(Work instruction):
Will you output the entries below exactly, skipping every image they contain?

Segment Open

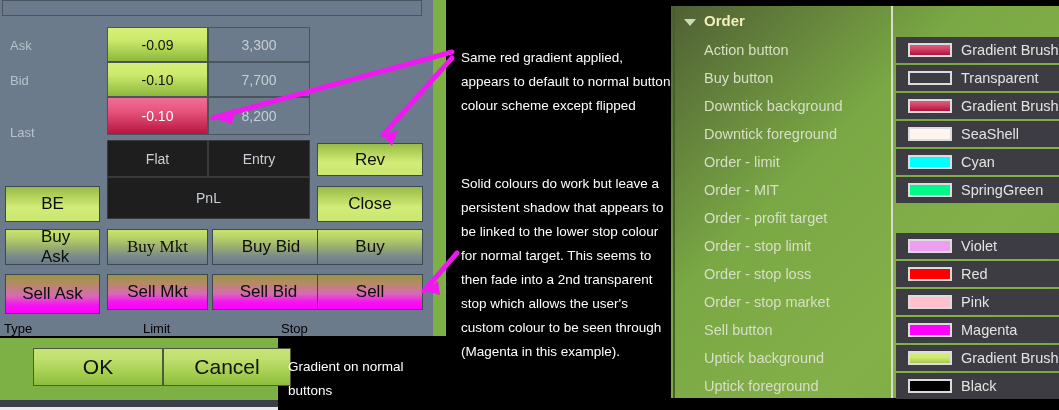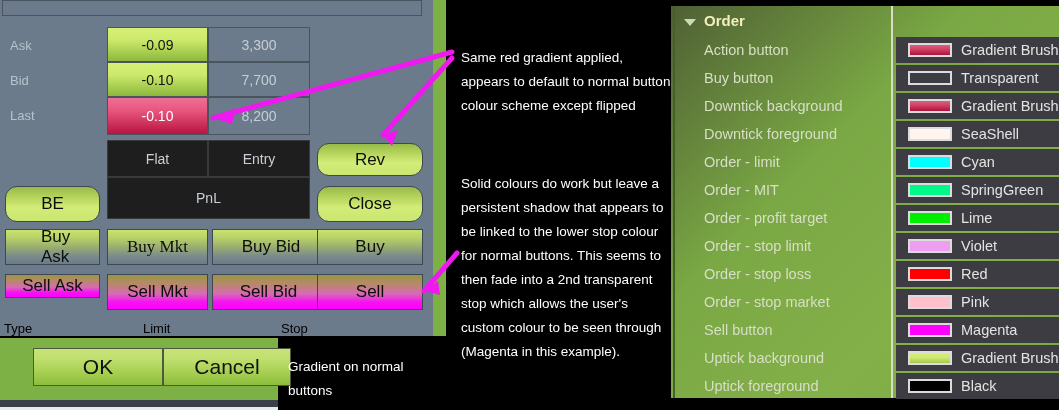"Last" div.row-label { top: 108px -> 125px }
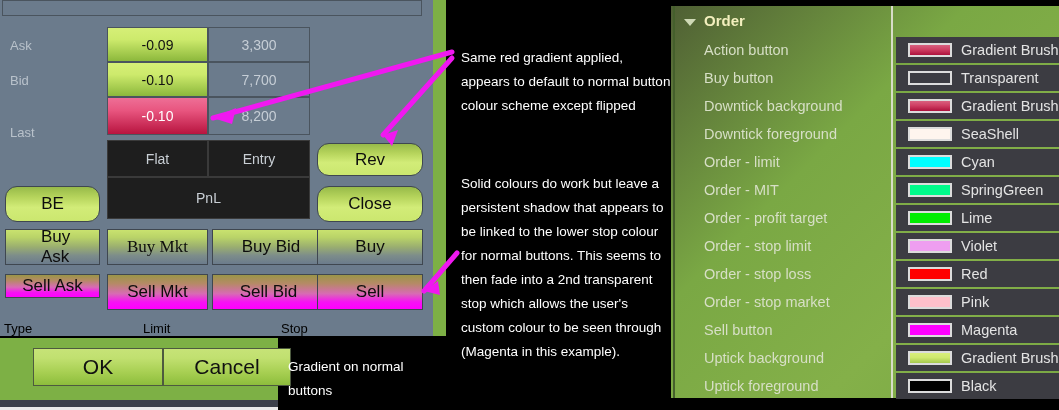"Rev" .btn-grad-green { border-radius: 12px -> none }
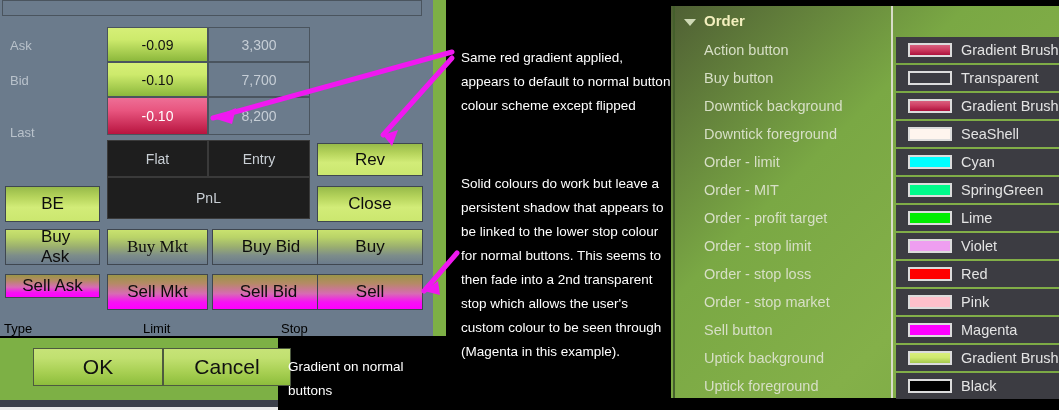"Solid colours do work but" div.anno { text: buttons -> target }
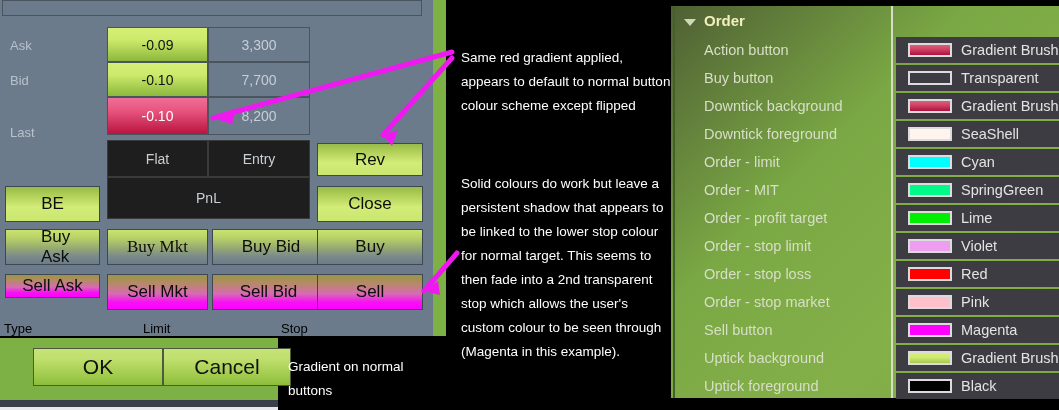"Lime" div.val-row { html: <div> <span></span> <span>Lime</span> </div> -> none }
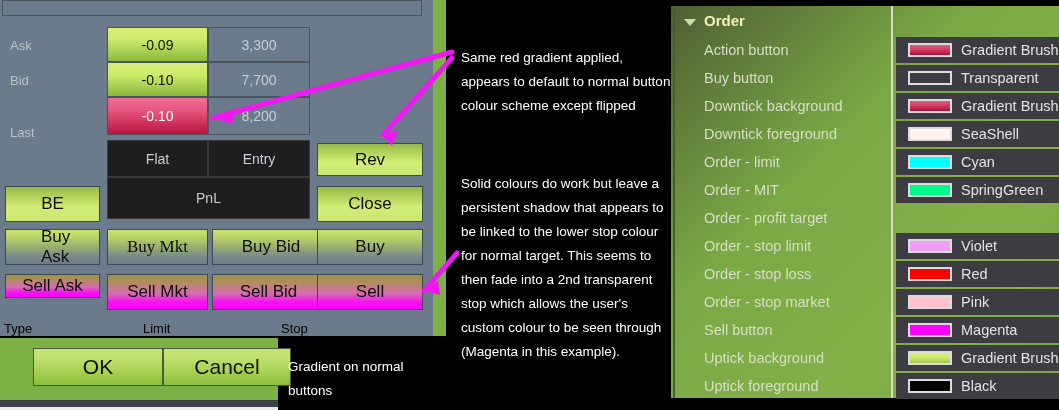"Sell Ask" div.btn { height: 24px -> 40px }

Segment Closed

(Finished exercise):
"Last" div.row-label { top: 108px -> 125px }
"Rev" .btn-grad-green { border-radius: 12px -> none }
"Solid colours do work but" div.anno { text: buttons -> target }
"Lime" div.val-row { html: <div> <span></span> <span>Lime</span> </div> -> none }
"Sell Ask" div.btn { height: 24px -> 40px }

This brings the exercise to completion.